Raditil 20 mg

Raditil is a pain relieving medicine. It is used for the treatment of moderate to severe pain in conditions like osteoporosis and rheumatoid arthritis. Raditil should be taken with food. The dose and duration will depend on what you are taking it for and how well it helps your symptoms. You should keep taking the medicine even if you feel better until the doctor says it is alright to stop using it. The most common side effects of this medicine include mild vomiting, stomach pain, nausea, headache, and dizziness. If any of these side effects persist or get worse, you should let your doctor know. Your doctor may be able to suggest ways of preventing or reducing the symptoms. Before using it, you should let your doctor know if you have a history of stomach ulcers, heart diseases, high blood pressure, and liver or kidney disease. Let your doctor also know about all the other medicines you are taking because they may affect, or be affected by, this medicine. Pregnant and breastfeeding mothers should consult their doctors before using the medicine.

Uses of Raditil

• Pain relief
• Rheumatoid arthritis

Side effects of Raditil

• Vomiting
• Nausea
• Stomach pain
• Indigestion
• Diarrhea

How to use Raditil

Take this medicine in the dose and duration as advised by your doctor. Swallow it as a whole. Do not chew, crush or break it. Raditil is to be taken with food.

How Raditil works

Raditil is a non-steroidal anti-inflammatory drug (NSAID). It works by blocking the release of certain chemical messengers that are responsible for inflammation (pain and swelling).

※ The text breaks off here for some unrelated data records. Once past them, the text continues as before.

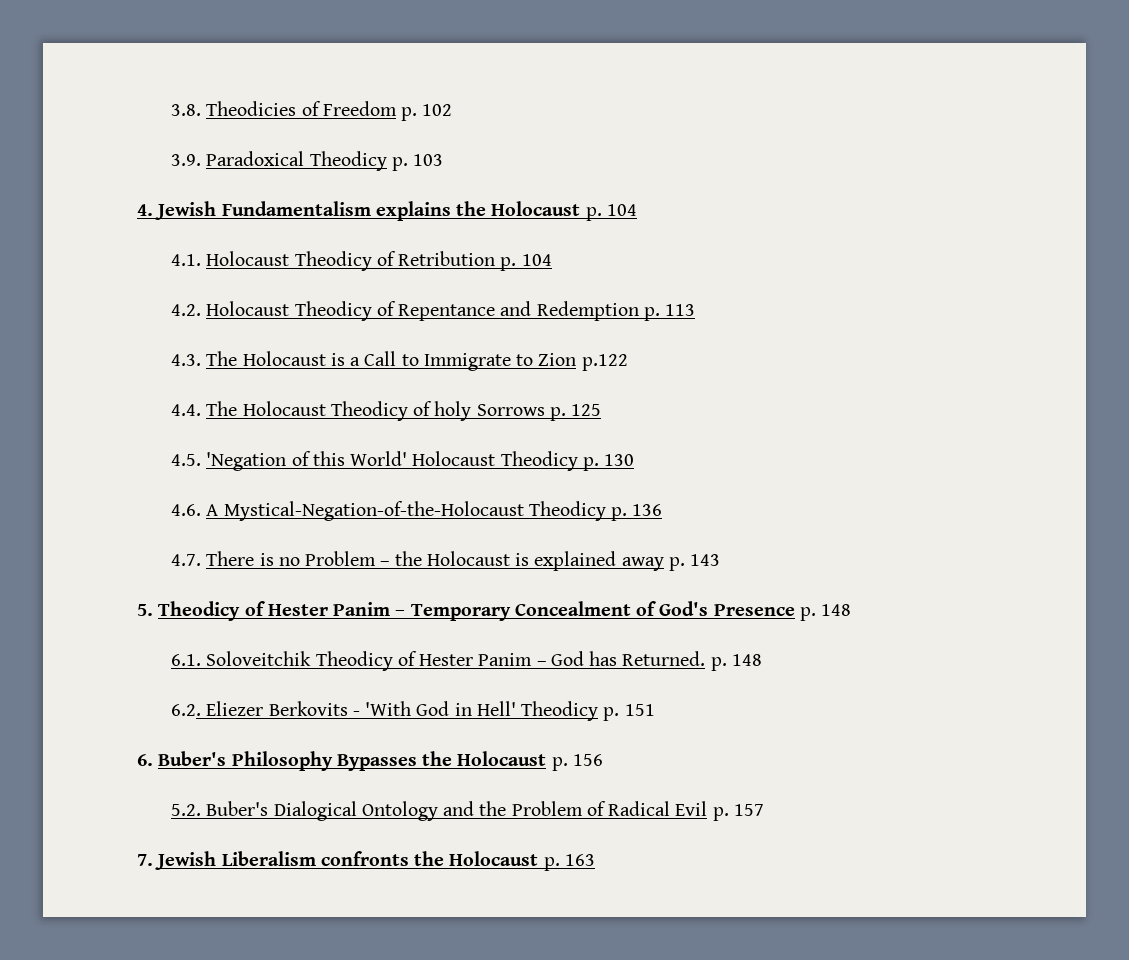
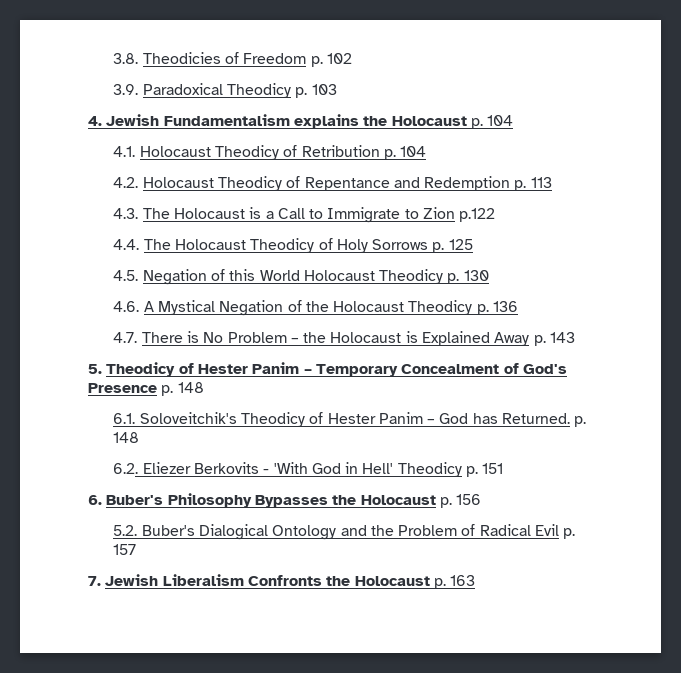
- 4.4. The Holocaust Theodicy of holy Sorrows p. 125
+ 4.4. The Holocaust Theodicy of Holy Sorrows p. 125
- 4.5. 'Negation of this World' Holocaust Theodicy p. 130
+ 4.5. Negation of this World Holocaust Theodicy p. 130
- 4.6. A Mystical-Negation-of-the-Holocaust Theodicy p. 136
+ 4.6. A Mystical Negation of the Holocaust Theodicy p. 136
- 4.7. There is no Problem – the Holocaust is explained away p. 143
+ 4.7. There is No Problem – the Holocaust is Explained Away p. 143
- 6.1. Soloveitchik Theodicy of Hester Panim – God has Returned. p. 148
+ 6.1. Soloveitchik's Theodicy of Hester Panim – God has Returned. p. 148
- 7. Jewish Liberalism confronts the Holocaust p. 163
+ 7. Jewish Liberalism Confronts the Holocaust p. 163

What if you forget to take Raditil?

If you miss a dose of Raditil, take it as soon as possible. However, if it is almost time for your next dose, skip the missed dose and go back to your regular schedule. Do not double the dose.

Indication

Pain and inflammation associated w/ musculoskeletal and joint disorders

Administration

Should be taken with food. Take w/ or immediately after meals.

Adult Dose

Oral Acute musculoskeletal disorders; Osteoarthritis; Rheumatoid arthritis Adult: 20 mg as a single dose, taken at the same time each day. Max: 40 mg/day (short term use). Treatment duration: Up to 7 days for acute musculoskeletal disorders and up to 14 days for severe cases. Elderly: Use the lowest effective dose for the shortest possible duration.

Contraindication

Active or history of recurrent GI bleed or peptic ulcer, hypersensitivity to NSAIDs, severe heart failure, haemorrhagic diathesis, asthma, pregnancy (3rd trimester).

Mode of Action

Tenoxicam is a potent inhibitor of prostaglandin synthesis by blocking the enzyme cyclo-oxygenase. Additional actions contributing to its anti-inflammatory effect includes inhibition of leucocyte function including phagocytosis and chemotaxis, and scavenging free O2 radicals. It has no effect on renal function at the usual doses.

Precaution

Patient w/ history of or active bronchial asthma, uncontrolled HTN, CHF, established ischaemic heart disease, peripheral arterial disease, cerebrovascular disease, risk factors for CV disease (e.g. HTN, hyperlipidaemia, DM, smoking), history of GI disease, fluid retention and oedema. Patient who will undergo major surgery (e.g. joint replacement). Elderly. Renal and hepatic impairment. Monitoring Parameters Monitor renal, hepatic and cardiac functions.

Side Effect

Dyspepsia, nausea, abdominal pain and discomfort, constipation, diarrhoea, flatulence, indigestion, epigastric distress, stomatitits, anorexia; peripheral oedema; headache, dizziness; allergic reactions, asthma, bronchospasm, dyspnoea, rash, pruritus; decreased Hb, anaemia, thrombocytopenia, non-thrombocytopenic purpura, leucopenia, eosinophilia, epistaxis; increased serum transaminase levels; swollen eyes, blurred vision, eye irritation, malaise, tinnitus; oedema, HTN, cardiac failure. Potentially Fatal: Peptic ulceration, GI bleeding, anaphylaxis, Lyell's syndrome, Stevens-Johnson syndrome, exfoliative dermatitis, nephrotoxicity, arterial thrombotic events (e.g. MI or stroke), hepatitis, jaundice.

Interaction

Increased risk of adverse effects (particularly GI) w/ salicylates and other NSAIDs. May enhance the anticoagulant effect of warfarin and other anticoagulants. May reduce the effect of antihypertensive drugs. Increased risk of nephrotoxicity w/ ciclosporin. Increased risk of convulsions w/ quinolones. May decrease the elimination of lithium. May interfere w/ the natriuretic action of diuretics. May enhance the toxicity of methotrexate. May reduce the effects of mifepristone. Increased risk of GI bleeding w/ corticosteroids.